The woman promised to take care of her, but kicked her out after three weeks and kept all the money Malika had given her. 'That's how I came to be on the streets,' she told IPS in a choked-up voice.

Malika went from shelter to shelter. She stayed two and a half months at Covenant House, then spent a short time at Sylvia's Place, before coming to the Ali Forney Centre for four months. From there, she applied to get a bed at Green Chimney, which has housed her since 2009.

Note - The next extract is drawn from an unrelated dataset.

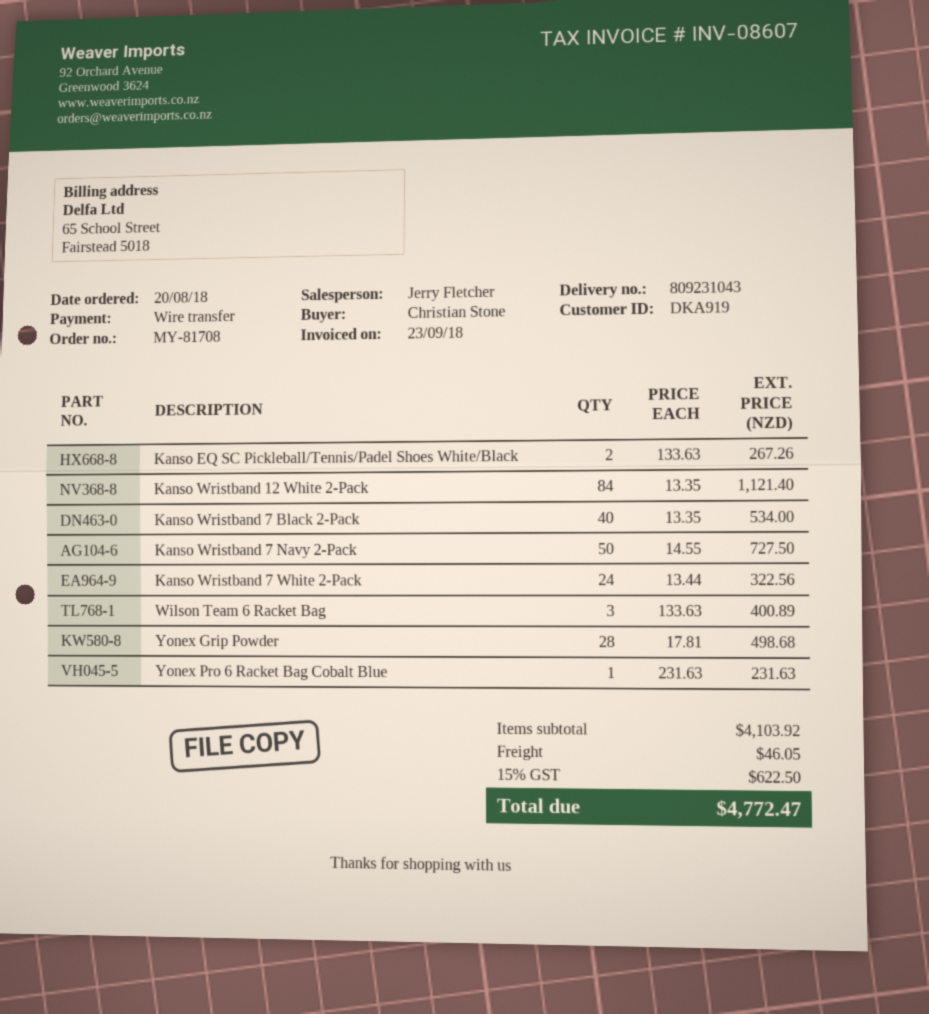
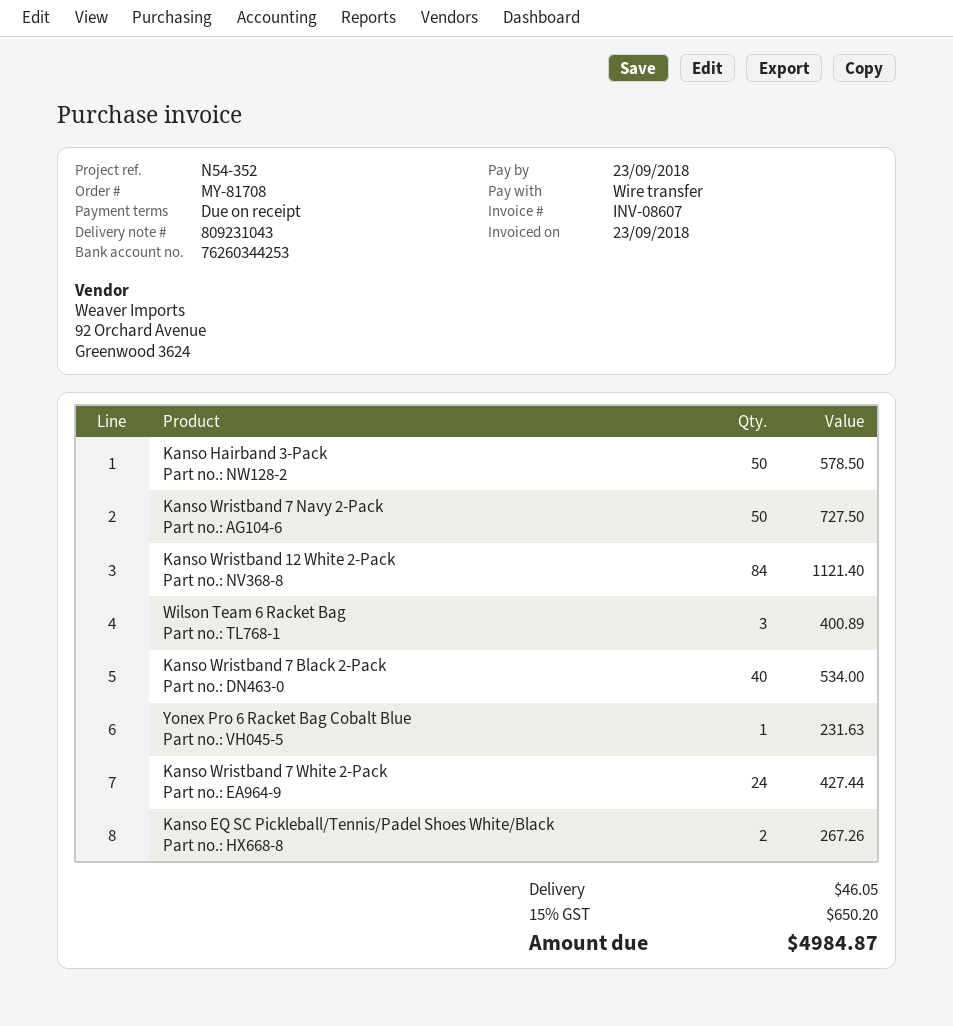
Kanso Wristband 7 White 2-Pack: 24 for 322.56 -> 24 for 427.44
Yonex Grip Powder: 28 for 498.68 -> none
Kanso Hairband 3-Pack: none -> 50 for 578.50
tax: 15% = 622.50 -> 15% = 650.20
total: 4772.47 -> 4984.87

Meanwhile, she also went to Callen-Lorde, a community health centre for LGBT people, which helped her with hormone treatment. As 'a woman of transgender experience,' Malika is statistically more likely to become homeless and faces greater dangers than other homeless youth.

Carl Siciliano has dedicated his life to helping homeless youth in New York City. He founded the Ali Forney Centre in 2002 after a homeless young man from the queer community who was murdered in 1997.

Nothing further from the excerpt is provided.